CORRECTED-UPDATE 3-U.S., Mexico probe Citi over money laundering law compliance

Mon Mar 3, 2014 2:35pm EST

(Corrects headline to show probe is over legal compliance)
    March 3 (Reuters) - A federal grand jury is probing
Citigroup Inc, including its Banamex USA affiliate, over
compliance with the U.S. Bank Secrecy Act and anti-money
laundering requirements, the company said.
    In an annual filing on Monday with the U.S. Securities and
Exchange Commission, the company said the probe includes
subpoenas from the U.S. Attorney's Office for the District of
Massachusetts.
    The company also said Banamex USA had received a subpoena
from the U.S. Federal Deposit Insurance Corp. While the U.S.
attorney may bring criminal charges, the FDIC is a civil agency.
    The criminal probe follows other problems that have surfaced
with Banamex, which operates Citigroup's largest single consumer
bank outside of the United States and has been portrayed by the
company as a model of its global strategy. 
    Separately, Citigroup disclosed it had received a grand jury
subpoena seeking information about two mortgage securities that
were issued in the middle of 2007. 
    It is the first time the bank has raised the prospect of
involvement in a criminal case concerning the sale of mortgage
bonds prior to the 2008 financial crisis. Reuters had reported
in December that U.S. authorities were preparing civil fraud
charges against Citigroup over the sale of flawed mortgage
securities. 
    The bank also said on Monday it had received several 
subpoenas and requests for information from several state
attorneys general and the SEC about its mortgage bond business.
    
    MEXICAN INVESTIGATION
    Mexico's banking regulator said on Monday it is also
investigating whether Banamex committed crimes or flouted
regulations.
    "Inside Banamex we are looking at the documentation that
they provided and the operation of the whole bank to determine
these possible crimes or deviations from the regulations," Jaime
Gonzalez, President of the Comision Nacional Bancaria y de
Valores (CNBV), said in an interview on Mexico's Radio Formula.
    Gonzalez said he hoped to have conclusions from the
investigation in two to three weeks.    
    Citigroup disclosed on Friday that it had discovered at
least $400 million in fraudulent loans in its Banamex subsidiary
in Mexico and said employees might have been involved in the
apparent crime. 
    Law enforcers from the Mexican Attorney General's office and
from the U.S. Federal Bureau of Investigation and Securities and
Exchange Commission are investigating the transactions, people
familiar with the probes have said. 
    Banamex made the loans to Mexican oil services company
Oceanografia on the basis of payments due for 
services provided to Mexican state-owned oil company Pemex.
 
    But Citigroup said it could not validate that Pemex owed
$400 million to Oceanografia, or more than two-thirds of the
invoices it had used as collateral for its loans.
    In the third quarter of 2013 problems with about $300
million of loans that Banamex had made to three Mexican
homebuilders prompted Citigroup to book reserves for expected
losses. 
    Citigroup Chief Executive Michael Corbat called the incident
a "despicable crime" when it was first disclosed and said then
the bank believes it was an isolated episode.
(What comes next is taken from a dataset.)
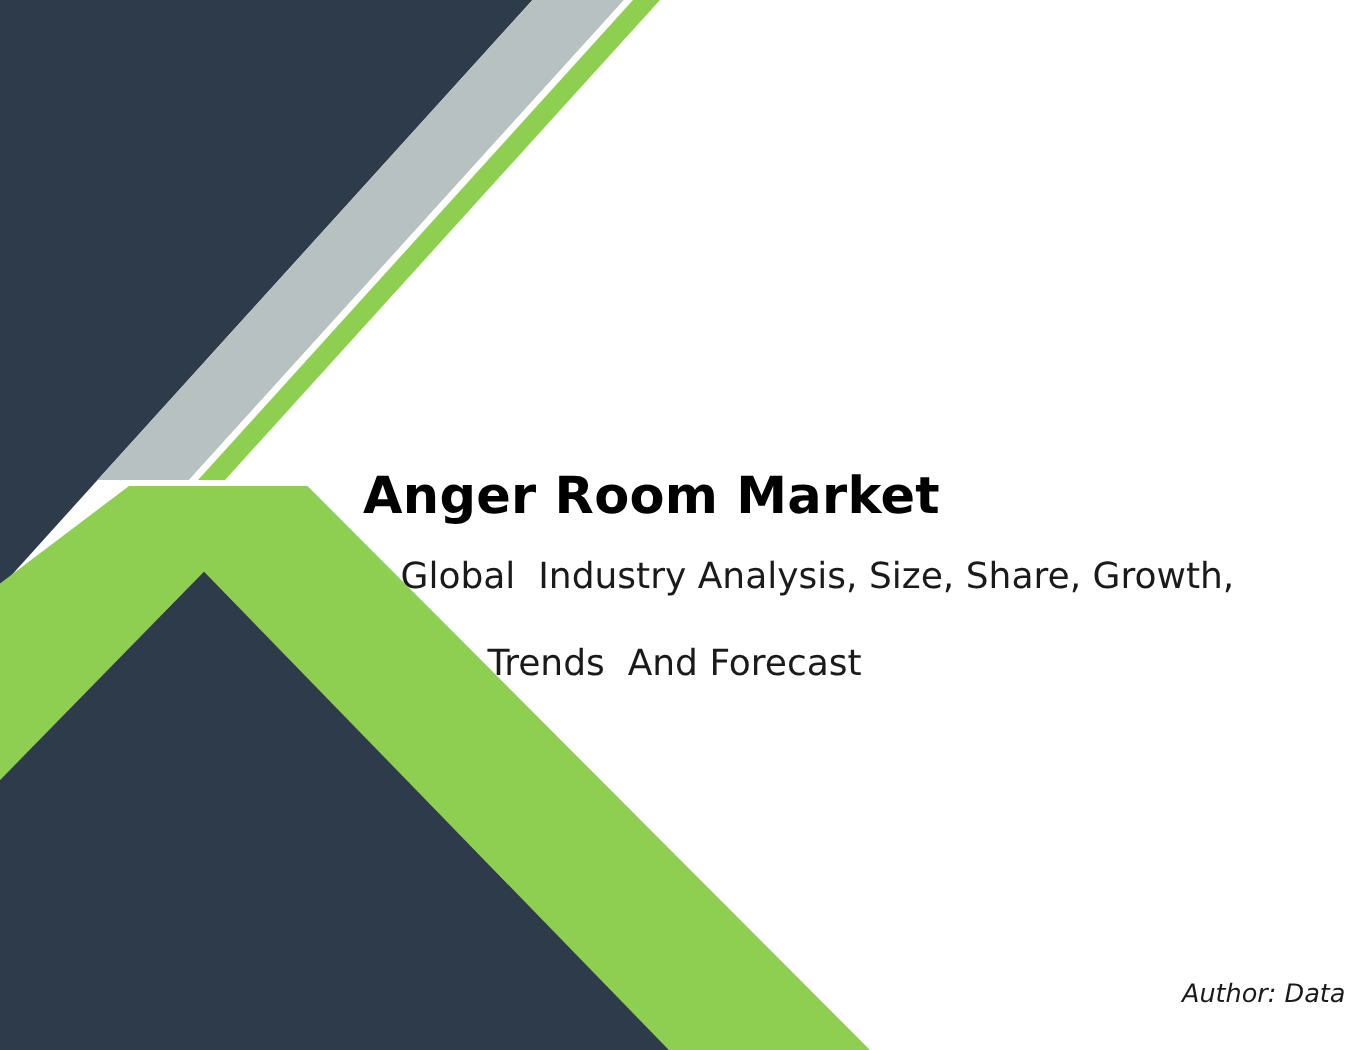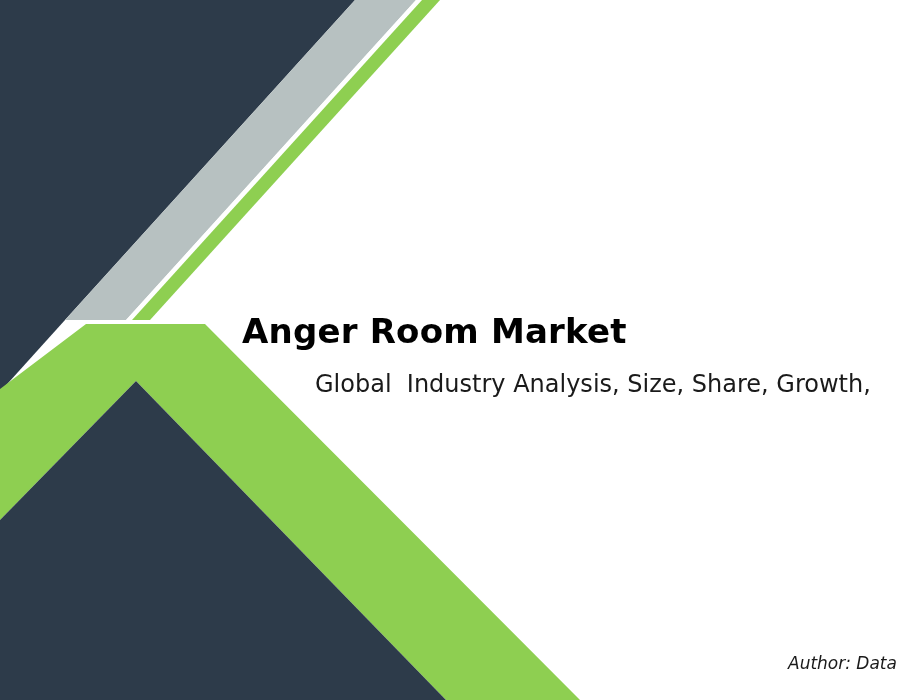"Global Industry Analysis, Size, Share," #subtitle-line-1 { margin-left: 48px -> none }
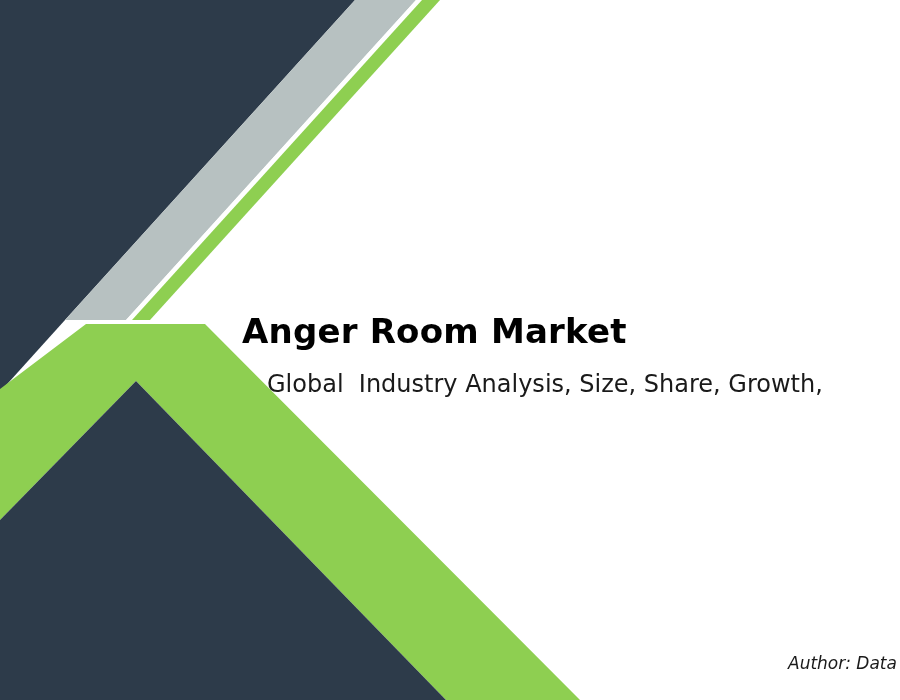"Trends And Forecast" p.subtitle-line { html: none -> <p>Trends And Forecast</p> }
He also said that
criminal actions by Mexican authorities might allow Citigroup to
recover damages.
    Citigroup is the third-largest U.S. bank by assets. The
company views its international business as a competitive
advantage over other big banks in the United States.

 (Reporting by David Henry and Jonathan Stempel in New York,
Christine Murray in Mexico City and Aruna Viswanatha in
Washington; Editing by Lisa Von Ahn and Sofina Mirza-Reid)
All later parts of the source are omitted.